Updated by Neil Voss almost 8 years ago
- Status changed from Assigned to In Test
- Assignee changed from Neil Voss to Gabriel Lander
Gabe, could you test this?
Updated by Neil Voss almost 8 years ago
I went back reverted the Jan 11 change commit: 03ef58ad and ran it again to make sure it obtained the same number of images. It does. Sorry, about the bug, it was so broken that it needed a fix.

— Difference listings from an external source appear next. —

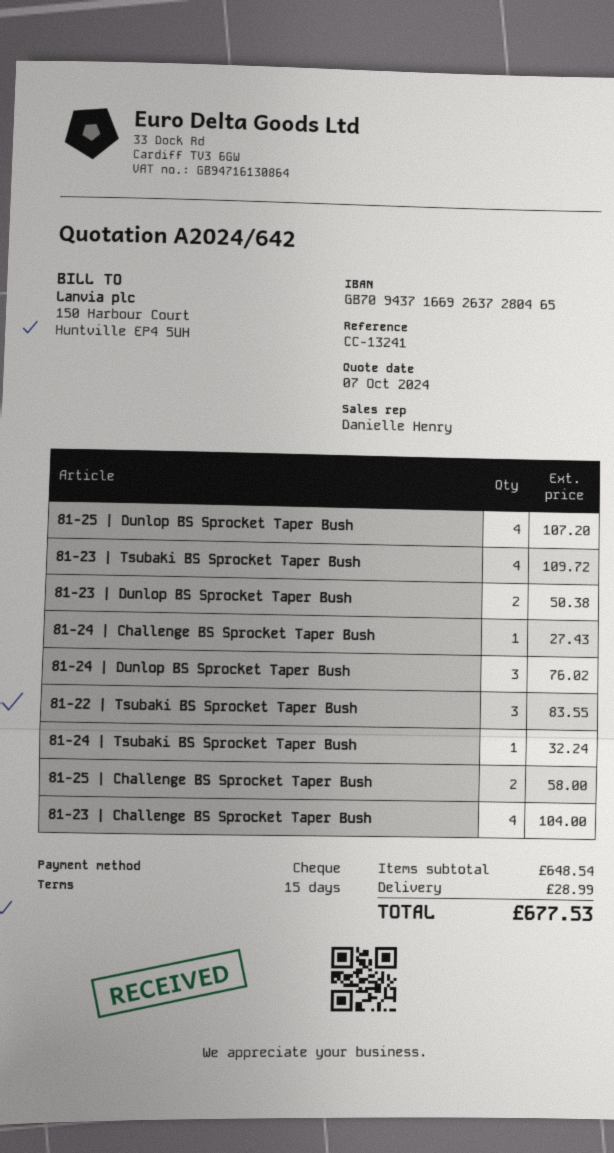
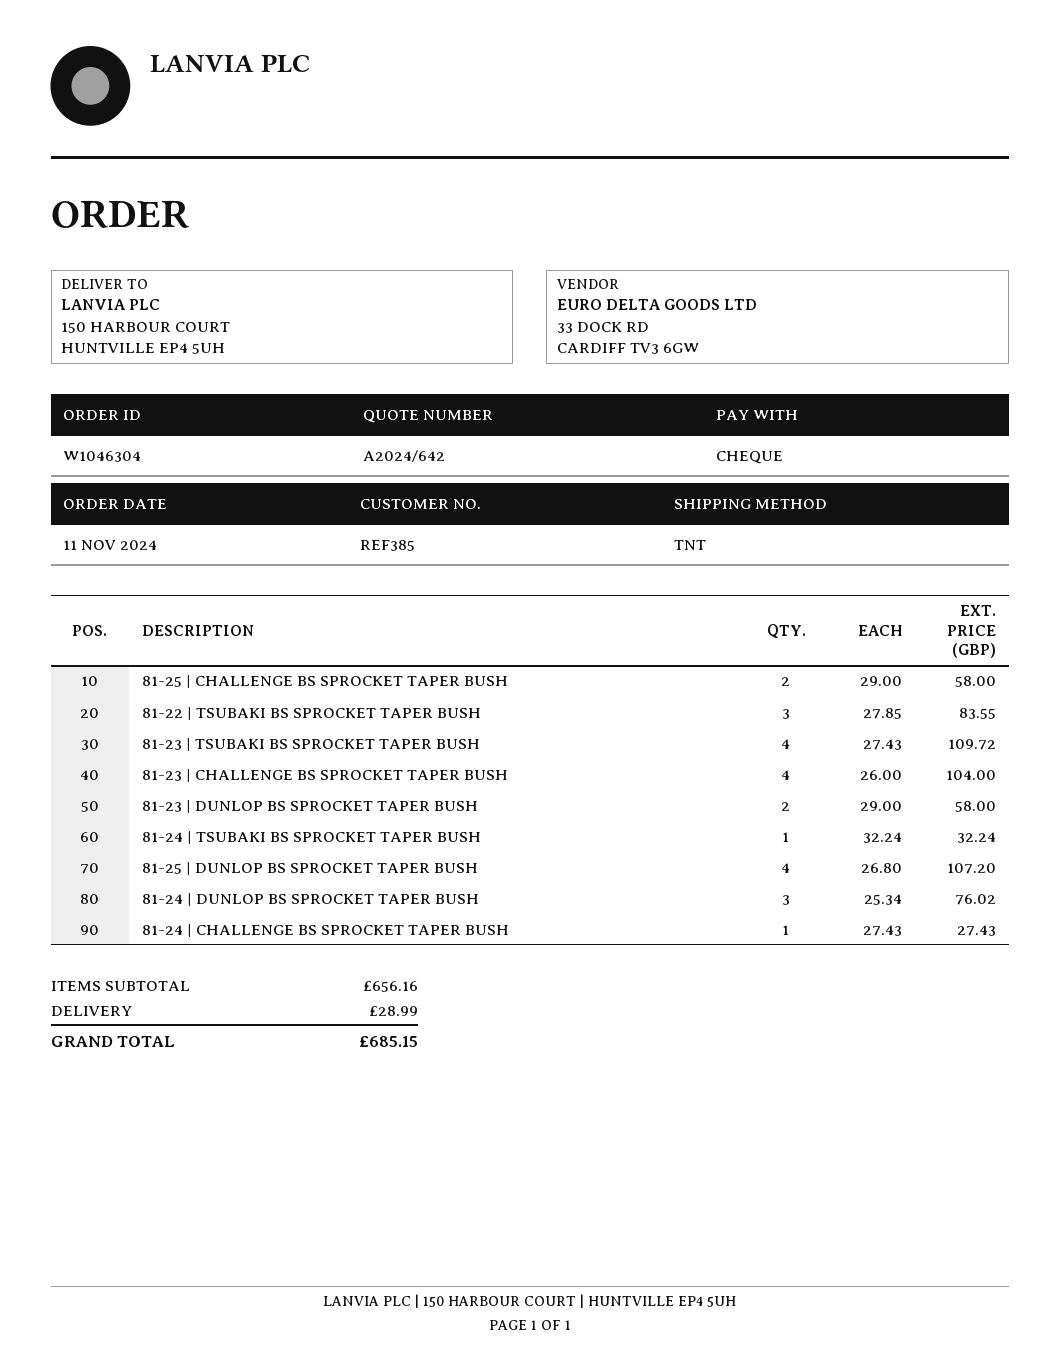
81-23 | Dunlop BS Sprocket Taper Bush: 2 for 50.38 -> 2 for 58.00
subtotal: 648.54 -> 656.16
total: 677.53 -> 685.15

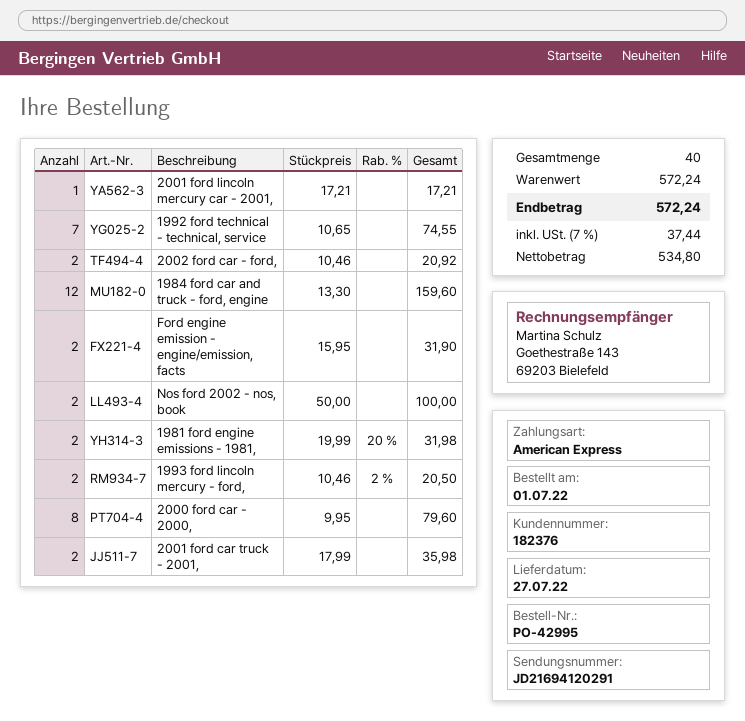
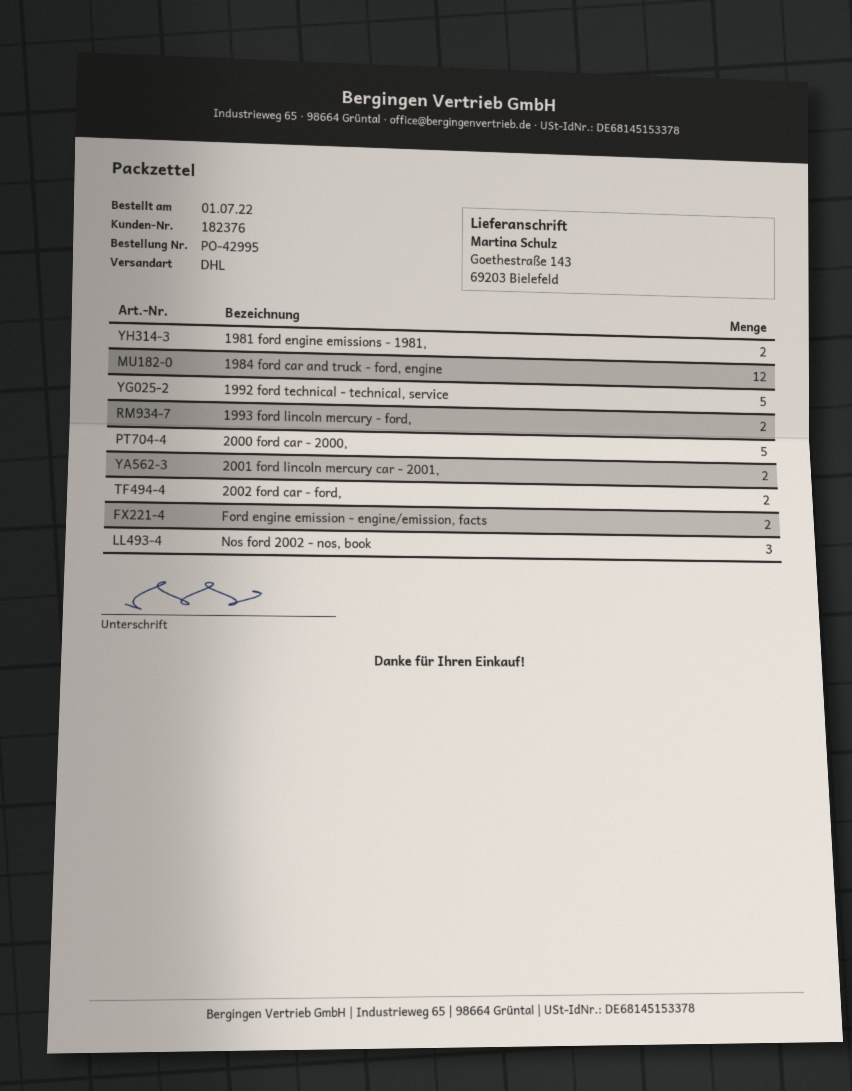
2001 ford lincoln mercury car - 2001,: 1 -> 2
1992 ford technical - technical, service: 7 -> 5
Nos ford 2002 - nos, book: 2 -> 3
2000 ford car - 2000,: 8 -> 5
2001 ford car truck - 2001,: 2 -> none

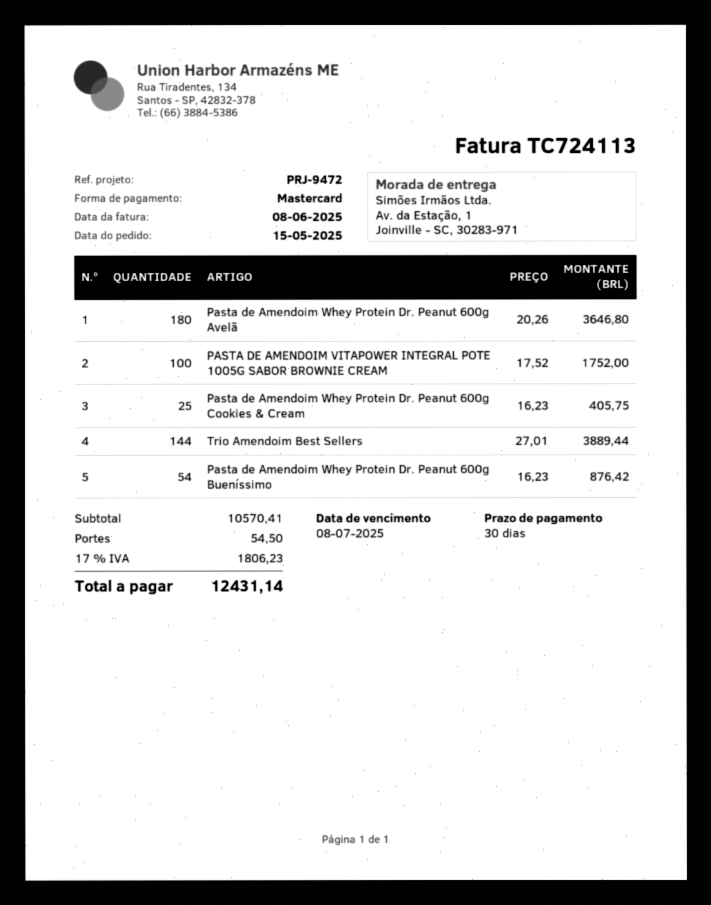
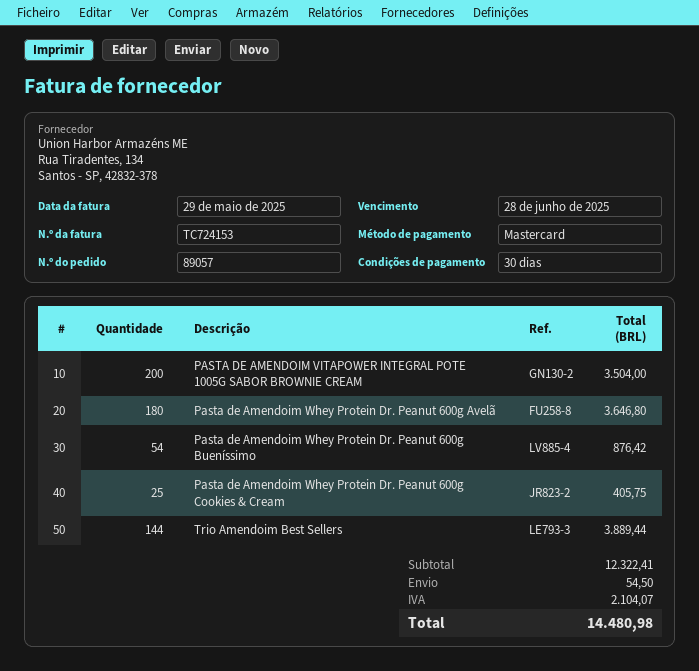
invoice number: TC724113 -> TC724153
invoice date: 2025-06-08 -> 2025-05-29
due date: 2025-07-08 -> 2025-06-28
PASTA DE AMENDOIM VITAPOWER INTEGRAL POTE 1005G SABOR BROWNIE CREAM: 100 for 1752.00 -> 200 for 3504.00
subtotal: 10570.41 -> 12322.41
tax: 1806.23 -> 2104.07
total: 12431.14 -> 14480.98

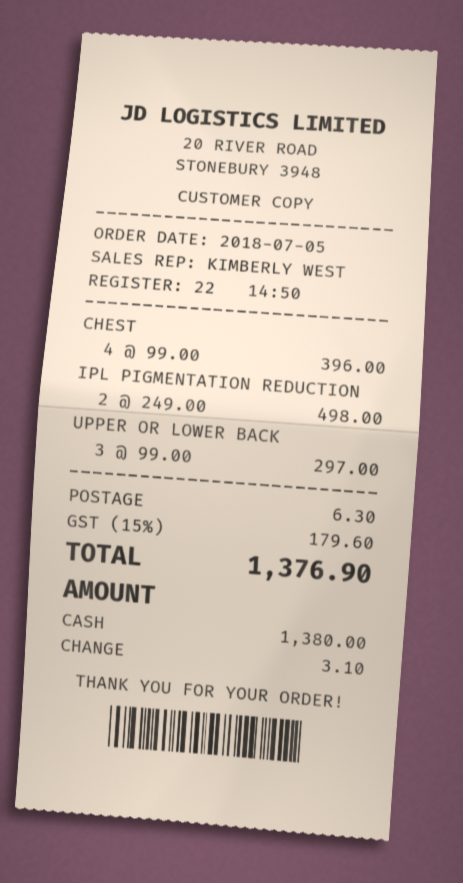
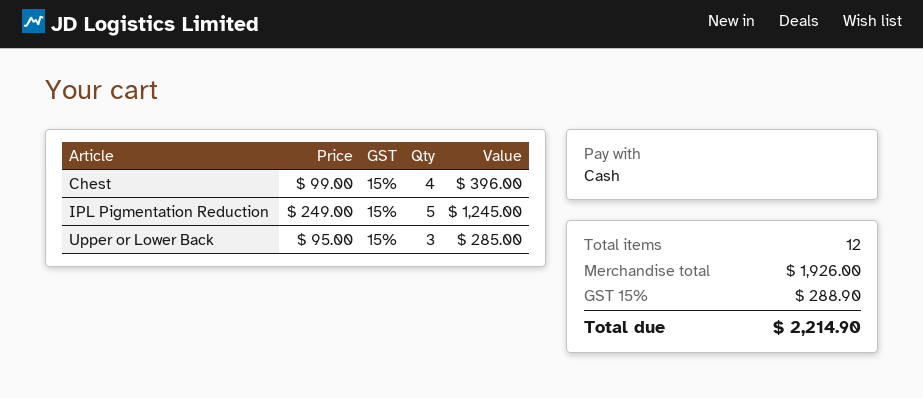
IPL PIGMENTATION REDUCTION: 2 x 249.00 = 498.00 -> 5 x 249.00 = 1245.00
UPPER OR LOWER BACK: 3 x 99.00 = 297.00 -> 3 x 95.00 = 285.00
shipping: 6.30 -> none
tax: 15% = 179.60 -> 15% = 288.90
total: 1376.90 -> 2214.90

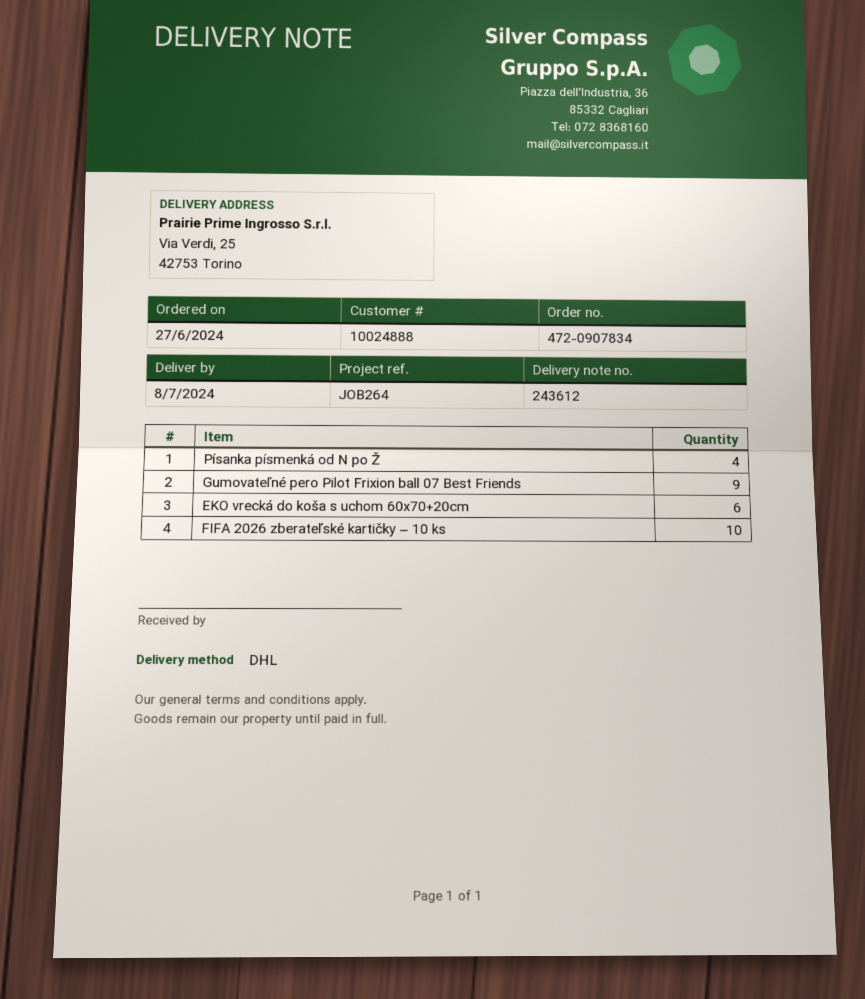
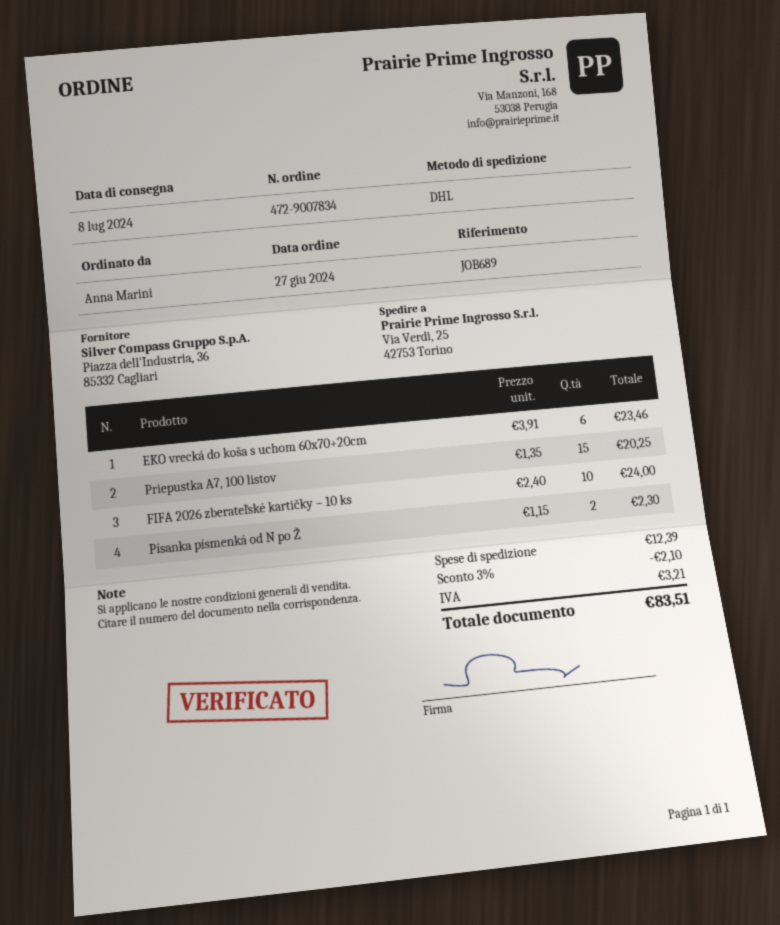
order number: 472-0907834 -> 472-9007834
reference: JOB264 -> JOB689
Písanka písmenká od N po Ž: 4 -> 2
Gumovateľné pero Pilot Frixion ball 07 Best Friends: 9 -> none
Priepustka A7, 100 listov: none -> 15

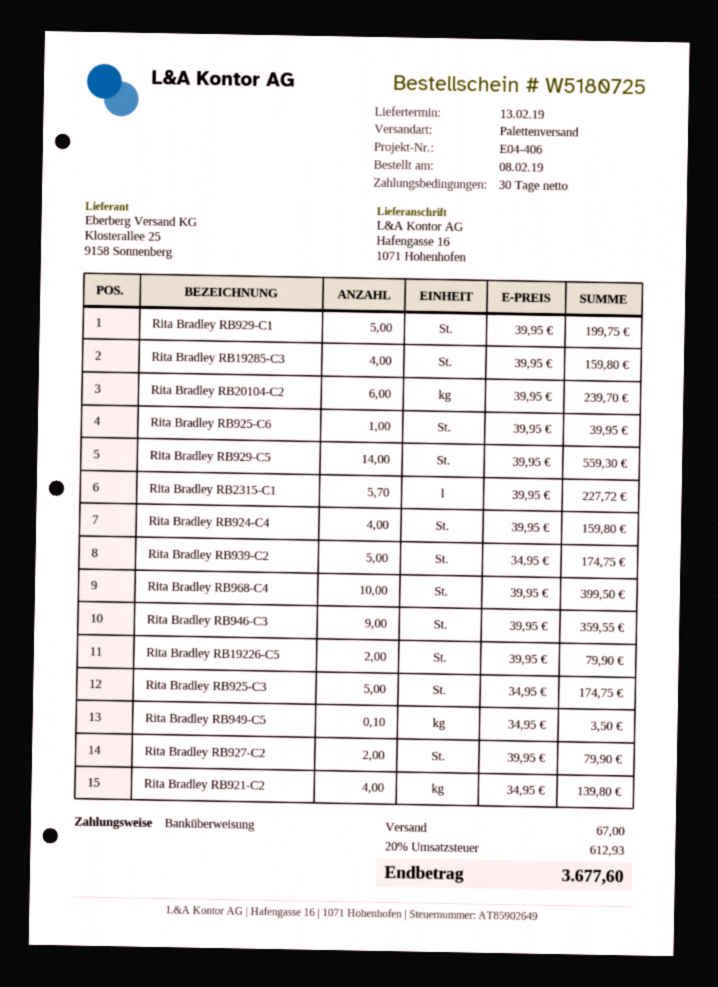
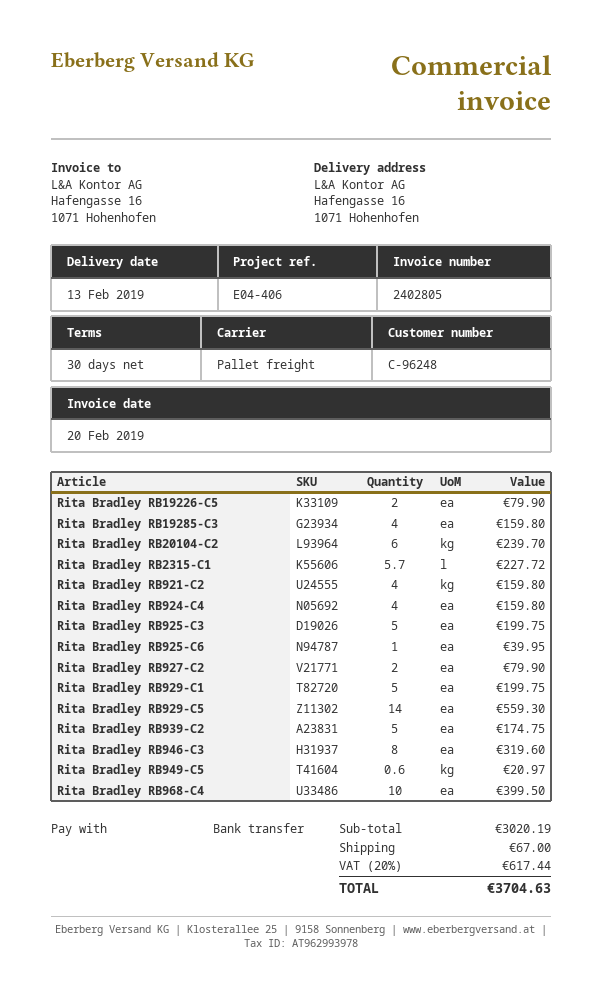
Rita Bradley RB946-C3: 9 for 359.55 -> 8 for 319.60
Rita Bradley RB925-C3: 5 for 174.75 -> 5 for 199.75
Rita Bradley RB949-C5: 0.1 for 3.50 -> 0.6 for 20.97
Rita Bradley RB921-C2: 4 for 139.80 -> 4 for 159.80
tax: 20% = 612.93 -> 20% = 617.44
total: 3677.60 -> 3704.63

>>> #start test case ... from appionlib import apDatabase >>> reload(apDatabase) <module 'appionlib.apDatabase' from '/home/nvoss/myami/appion/appionlib/apDatabase.py'> >>> imgtree = apDatabase.getImagesFromDB("16dec23d", "enn-a-DW") ... Querying database for preset 'enn-a-DW' images from session '16dec23d' ... ... 757 images recevied in 21.7 sec >>> print set([i['preset']['name'] for i in imgtree]) set(['enn-a-DW']) >>> imgtree = apDatabase.getImagesFromDB("16dec23d", "enn") ... Querying database for preset 'enn' images from session '16dec23d' ... ... 757 images recevied in 24.13 sec >>> print set([i['preset']['name'] for i in imgtree]) set(['enn']) >>> #end test case
as you can see same number of images, but time went from 21/24 sec to 0.6 sec or 35X faster.
Updated by Neil Voss almost 8 years ago
- Related to Bug #4699: Querying database for preset 'xxxx' images from session 'xxx' ... is VERY SLOW added
Updated by Gabriel Lander almost 8 years ago
- Status changed from In Test to Closed
Works now! This is a great speedup, finds ~7000 images in 7 seconds, this used to take several minutes.